## TRY IT
Extract all lines that hold "Juli" from the records below.

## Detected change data
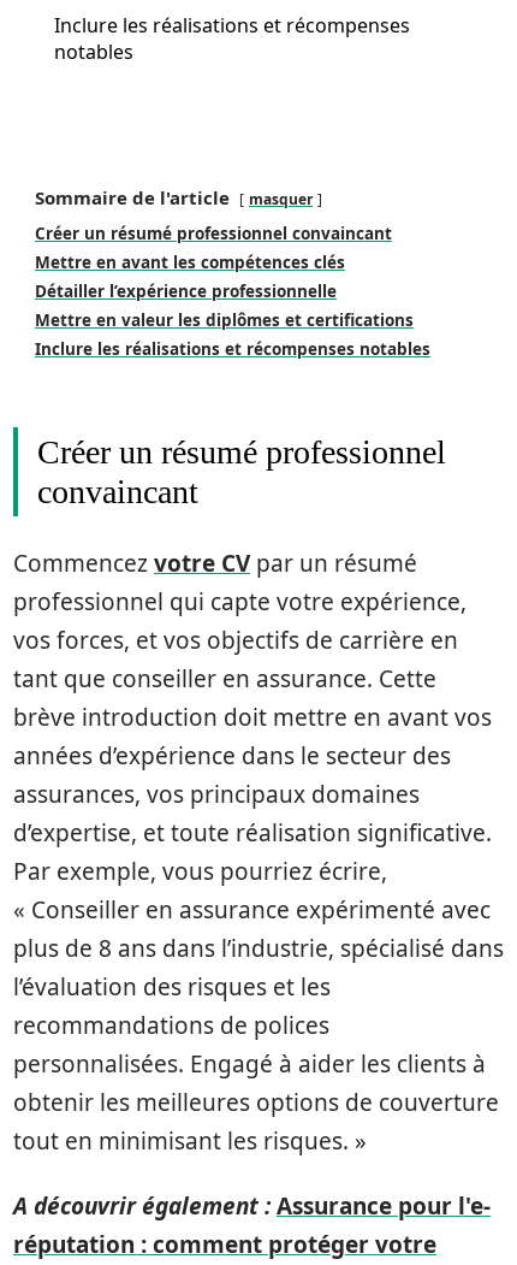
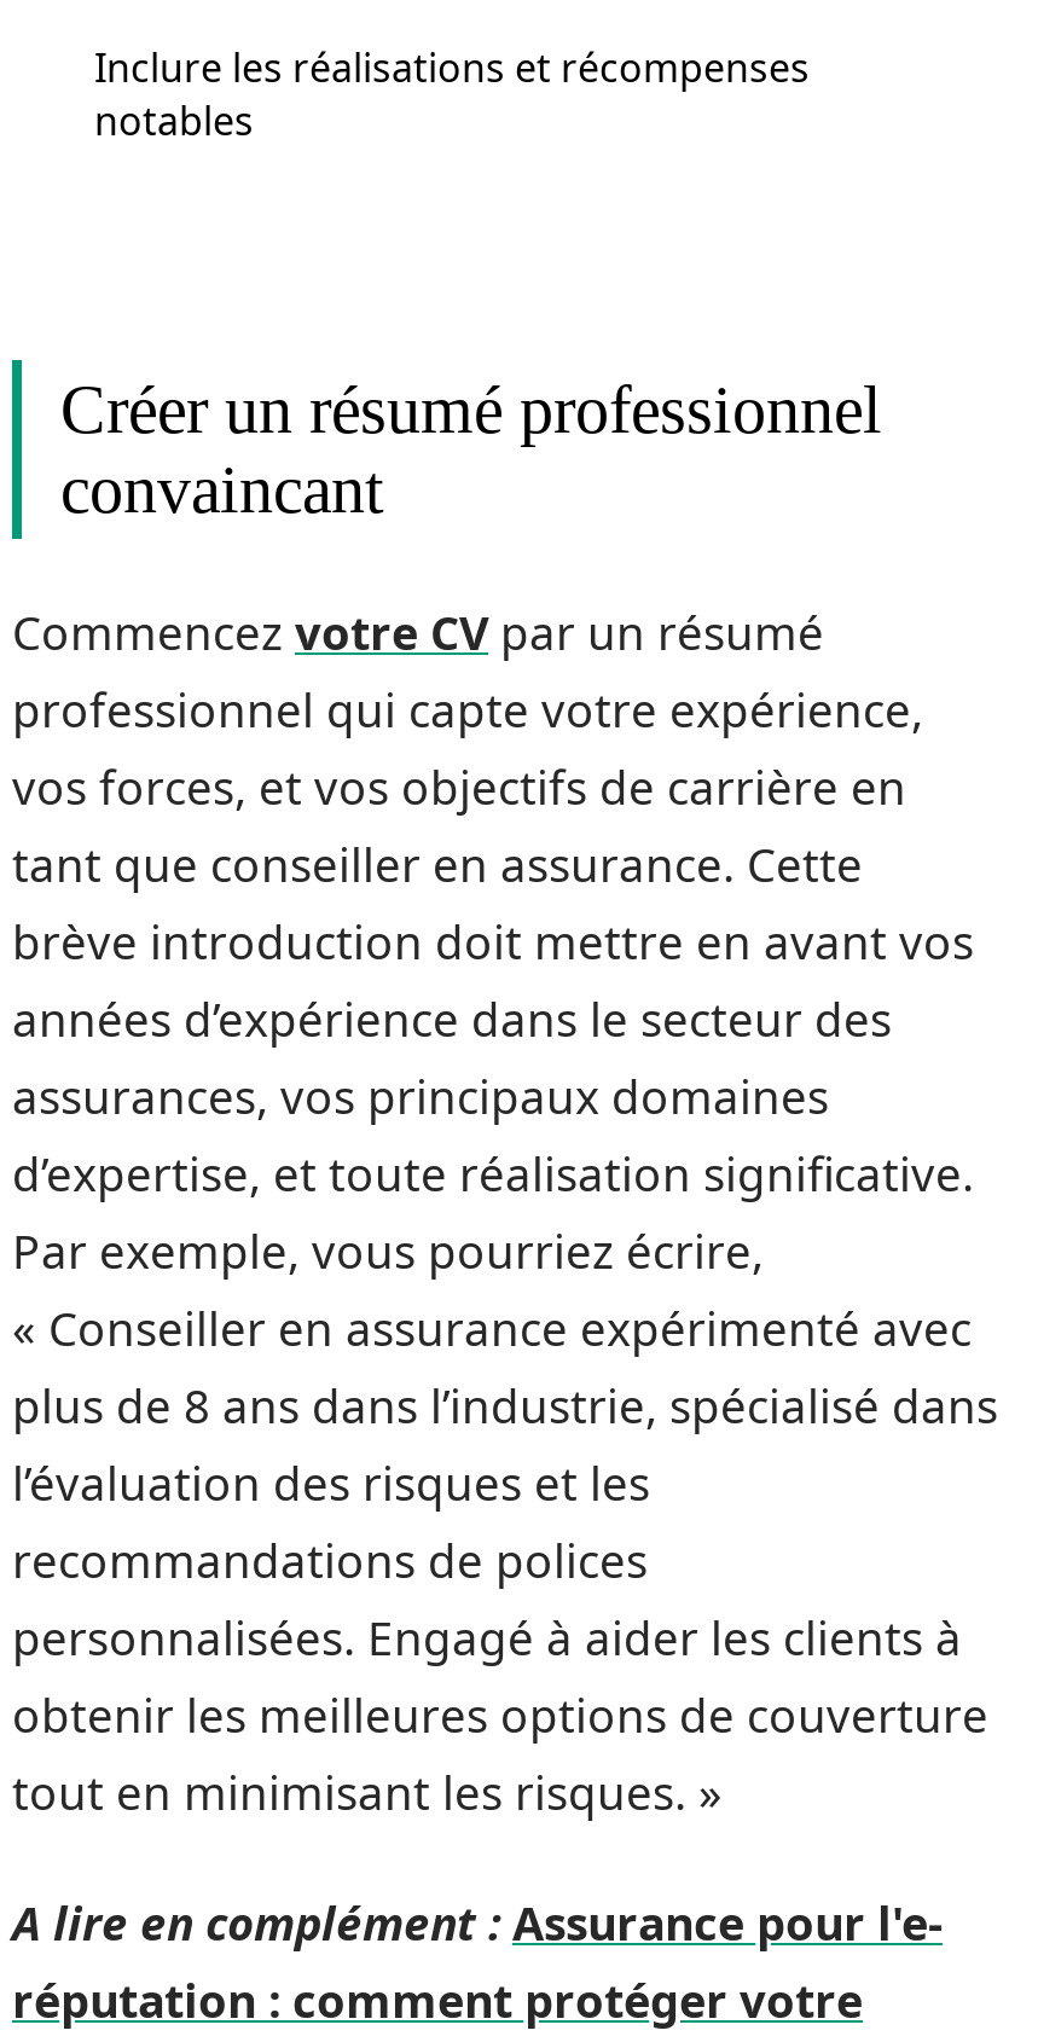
[35,185,430,360] Sommaire de l'article | masquer | Créer un résumé professionnel convaincant | Mettre en avant les compétences clés | Détailler l’expérience professionnelle | Mettre en valeur les diplômes et certifications | Inclure les réalisations et récompenses notables -> none
[13,1190,491,1222] A découvrir également : Assurance pour l'e- -> [12,1892,943,1955] A lire en complément : Assurance pour l'e-

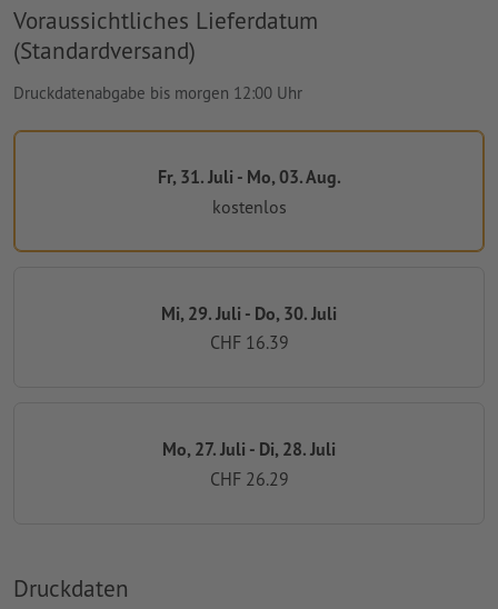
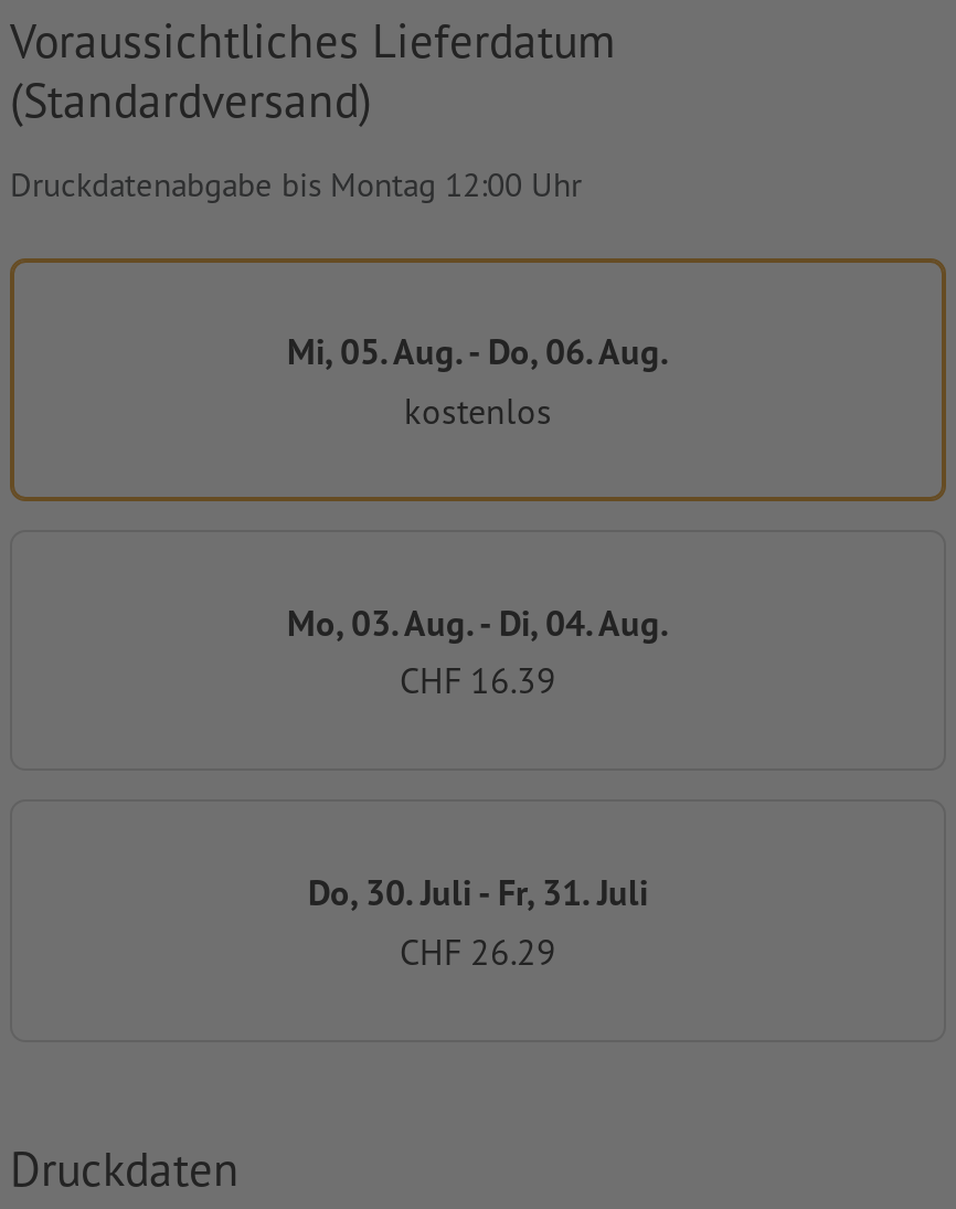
[13,83,302,104] Druckdatenabgabe bis morgen 12:00 Uhr -> [10,164,582,206] Druckdatenabgabe bis Montag 12:00 Uhr
[157,166,341,188] Fr, 31. Juli - Mo, 03. Aug. -> [287,330,669,374] Mi, 05. Aug. - Do, 06. Aug.
[161,302,337,324] Mi, 29. Juli - Do, 30. Juli -> [287,600,669,645] Mo, 03. Aug. - Di, 04. Aug.
[162,438,336,461] Mo, 27. Juli - Di, 28. Juli -> [308,871,648,915] Do, 30. Juli - Fr, 31. Juli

## SOLUTION TO THIS PROBLEM
[157,166,341,188] Fr, 31. Juli - Mo, 03. Aug. -> [287,330,669,374] Mi, 05. Aug. - Do, 06. Aug.
[161,302,337,324] Mi, 29. Juli - Do, 30. Juli -> [287,600,669,645] Mo, 03. Aug. - Di, 04. Aug.
[162,438,336,461] Mo, 27. Juli - Di, 28. Juli -> [308,871,648,915] Do, 30. Juli - Fr, 31. Juli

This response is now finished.